Markets Hitting All-Time Highs, Netflix and Tesla Earnings in Focus

From Nasdaq:

Summary 1:
S&P 500 companies have reported lackluster 4Q23 results and guidance, causing market deceleration. China considers a $278 billion stock market rescue package. Rate cut likelihood has decreased, with futures pricing in only a 42% chance of a Fed rate cut by March.

Summary 2:
Equity market sentiment is neutral to slightly bullish, raising concerns about the possibility of a hard economic landing in 2024. Nasdaq Index, S&P 500, and Russell 2000 have shown uneven performance since January.
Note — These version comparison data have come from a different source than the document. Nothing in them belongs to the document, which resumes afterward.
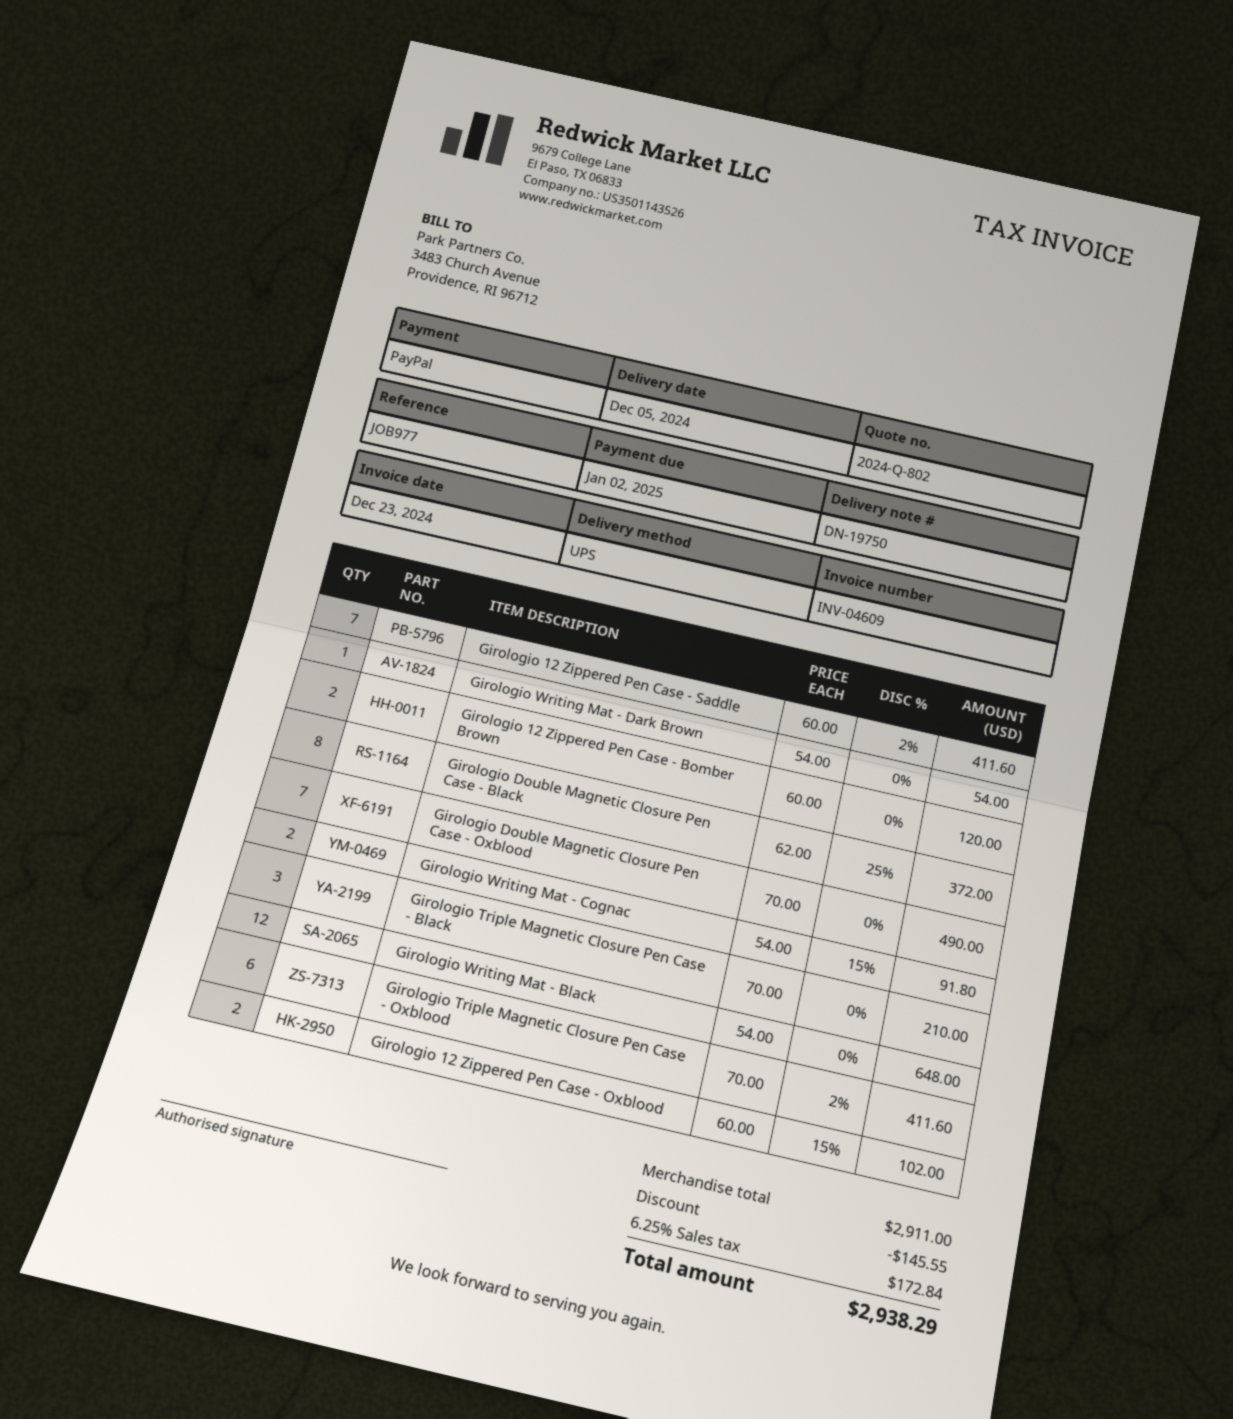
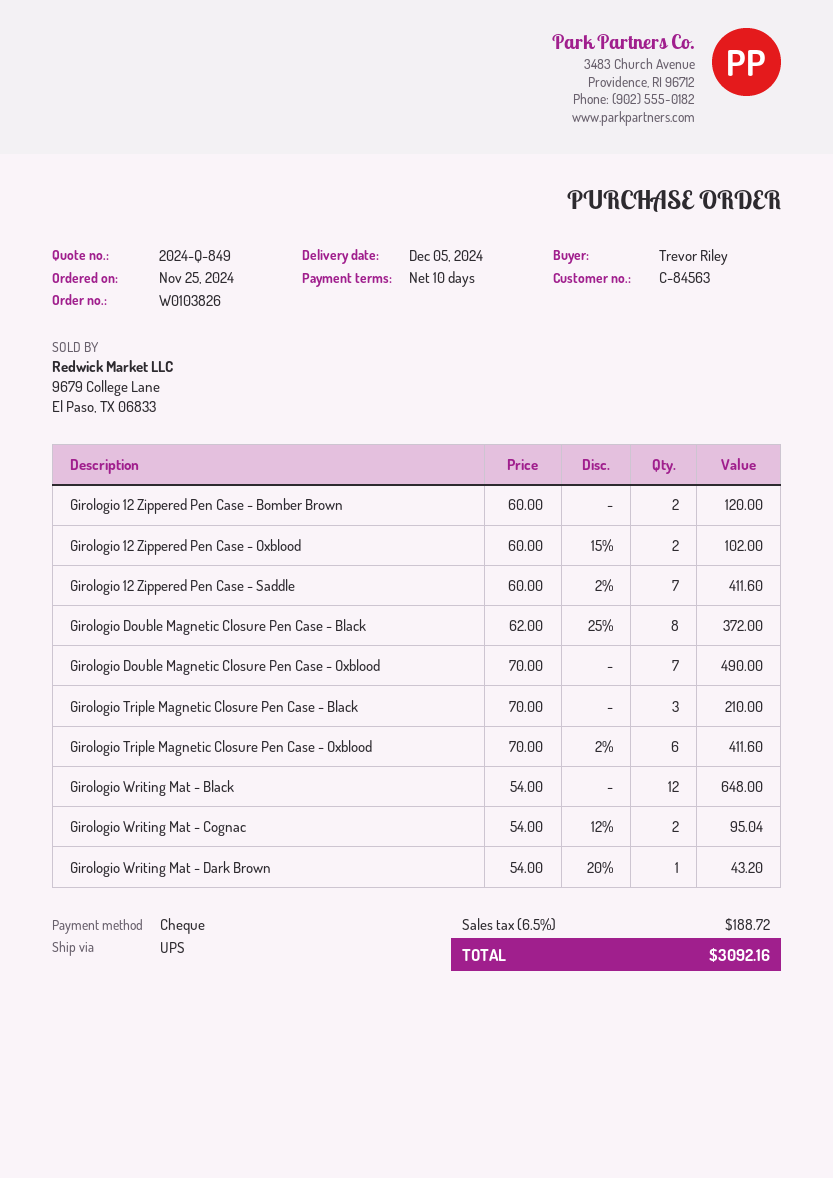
quote number: 2024-Q-802 -> 2024-Q-849
payment method: PayPal -> cheque
Girologio Writing Mat - Dark Brown: 1 x 54.00 = 54.00 -> 1 x 54.00 - 20% = 43.20
Girologio Writing Mat - Cognac: 2 x 54.00 - 15% = 91.80 -> 2 x 54.00 - 12% = 95.04
discount: 145.55 -> none
tax: 6.25% = 172.84 -> 6.5% = 188.72
total: 2938.29 -> 3092.16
Supply chain concerns and services inflation top goods inflation.

Summary 3:
Retail traders heavily invested in energy sector equities, hedge funds mainly bought in the energy sector trailed by the technology sector, while passive investors sold in all sectors except industrials. Ontario Teachers’ advocated for strong climate oversight in 2024 proxy voting guidelines. Interest in Credit Suisse-Pioneered ESG debt swaps is soaring.

Summary 4:
Bank of Japan signals a hawkish tilt toward the inflation goal, while the Bank of England may start cutting interest rates in Q2. Producer prices rose 0.1% in Dec. The US regulator hits back at banks over criticism of tougher capital rules. Iran is ‘directly involved’ in Yemen Houthi rebel ship attacks.